We next tested if other mutations in PafA or Dop affected pupylation in E. coli. Modelling and mutational analysis of PafA and Dop predict that the active sites of these proteins are at the amino-termini and are similar to those found in glutamine synthetases (Iyer et al, 2008; Cerda-Maira et al, 2010). By contrast, the C-termini do not resemble any protein of known function. We previously showed that the deletion of 38 residues from the C-terminus of PafA (PafA414) resulted in no pupylation in Mtb (Cerda-Maira et al, 2010). This mutation also eliminated pupylation in E. coli (Fig 2D, left panels). We therefore tested smaller C-terminal deletions of PafA, as well as four truncations of Dop (supplementary Table S1 online). All but one of the truncated proteins were detected in E. coli; the largest deletion in dop resulted in no protein, suggesting that this mutant protein was unstable or that the use of two incompatible plasmids affected the production of recombinant protein (Fig 2D, top right panel). None of the truncated proteins catalysed pupylation in E. coli (Fig 2D, lower panels). Most importantly, the truncated forms of pafA and dop were unstable and failed to complement transposon mutations in Mtb pafA or dop, respectively (Fig 2E).

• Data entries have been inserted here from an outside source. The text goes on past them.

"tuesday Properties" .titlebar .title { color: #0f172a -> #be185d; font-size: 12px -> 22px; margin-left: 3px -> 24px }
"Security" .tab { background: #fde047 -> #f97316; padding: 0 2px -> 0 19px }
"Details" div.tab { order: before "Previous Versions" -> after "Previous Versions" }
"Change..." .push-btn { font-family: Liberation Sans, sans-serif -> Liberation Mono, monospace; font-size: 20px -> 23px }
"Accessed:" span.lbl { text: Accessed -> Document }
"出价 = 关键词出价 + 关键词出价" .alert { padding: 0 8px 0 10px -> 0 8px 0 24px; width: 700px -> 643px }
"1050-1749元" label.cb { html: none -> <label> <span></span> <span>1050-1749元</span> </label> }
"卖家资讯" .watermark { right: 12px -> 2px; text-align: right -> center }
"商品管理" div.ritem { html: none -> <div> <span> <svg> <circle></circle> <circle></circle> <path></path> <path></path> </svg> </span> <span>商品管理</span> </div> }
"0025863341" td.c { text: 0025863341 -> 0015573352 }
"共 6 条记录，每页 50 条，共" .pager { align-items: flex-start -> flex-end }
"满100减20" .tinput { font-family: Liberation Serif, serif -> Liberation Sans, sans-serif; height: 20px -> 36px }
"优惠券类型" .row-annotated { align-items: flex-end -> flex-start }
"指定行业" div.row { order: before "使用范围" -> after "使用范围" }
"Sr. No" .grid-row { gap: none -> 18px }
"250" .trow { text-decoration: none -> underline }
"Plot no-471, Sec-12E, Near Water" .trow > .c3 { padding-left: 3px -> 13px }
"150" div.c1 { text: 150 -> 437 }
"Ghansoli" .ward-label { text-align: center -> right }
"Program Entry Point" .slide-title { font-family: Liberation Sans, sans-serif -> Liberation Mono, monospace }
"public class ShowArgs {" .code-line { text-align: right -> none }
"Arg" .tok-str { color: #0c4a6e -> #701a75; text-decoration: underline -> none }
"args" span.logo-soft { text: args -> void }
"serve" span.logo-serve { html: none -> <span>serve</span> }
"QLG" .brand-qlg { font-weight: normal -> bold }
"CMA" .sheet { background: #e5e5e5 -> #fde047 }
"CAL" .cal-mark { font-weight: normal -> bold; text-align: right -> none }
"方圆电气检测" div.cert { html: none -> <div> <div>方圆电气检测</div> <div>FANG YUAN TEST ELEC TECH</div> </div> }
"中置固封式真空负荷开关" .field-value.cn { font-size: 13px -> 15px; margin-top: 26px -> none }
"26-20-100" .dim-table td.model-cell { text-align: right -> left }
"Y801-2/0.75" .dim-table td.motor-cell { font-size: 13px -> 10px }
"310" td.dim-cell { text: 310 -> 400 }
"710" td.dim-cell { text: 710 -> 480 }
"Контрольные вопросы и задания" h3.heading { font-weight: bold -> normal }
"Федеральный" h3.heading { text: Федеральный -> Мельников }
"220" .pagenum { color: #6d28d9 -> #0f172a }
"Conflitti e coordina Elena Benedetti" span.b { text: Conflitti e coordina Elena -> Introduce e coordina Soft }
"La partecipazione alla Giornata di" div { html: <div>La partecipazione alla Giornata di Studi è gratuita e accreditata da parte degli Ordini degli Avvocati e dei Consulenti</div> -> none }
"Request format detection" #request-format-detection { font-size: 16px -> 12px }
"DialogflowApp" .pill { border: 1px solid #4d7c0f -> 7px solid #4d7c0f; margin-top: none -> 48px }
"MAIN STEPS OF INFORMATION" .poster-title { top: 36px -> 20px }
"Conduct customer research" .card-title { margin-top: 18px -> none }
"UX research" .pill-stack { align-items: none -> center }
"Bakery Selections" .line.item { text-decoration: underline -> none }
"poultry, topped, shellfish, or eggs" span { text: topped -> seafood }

Taken together, these results suggest that the C-termini of PafA and Dop are required for the folding, stability or activity of these enzymes. This E. coli system also demonstrated that additional Mycobacterium-specific cofactors are not required for pupylation in vivo. Importantly, these results demonstrate that E. coli could be used as a surrogate system in which to study Mtb pupylation.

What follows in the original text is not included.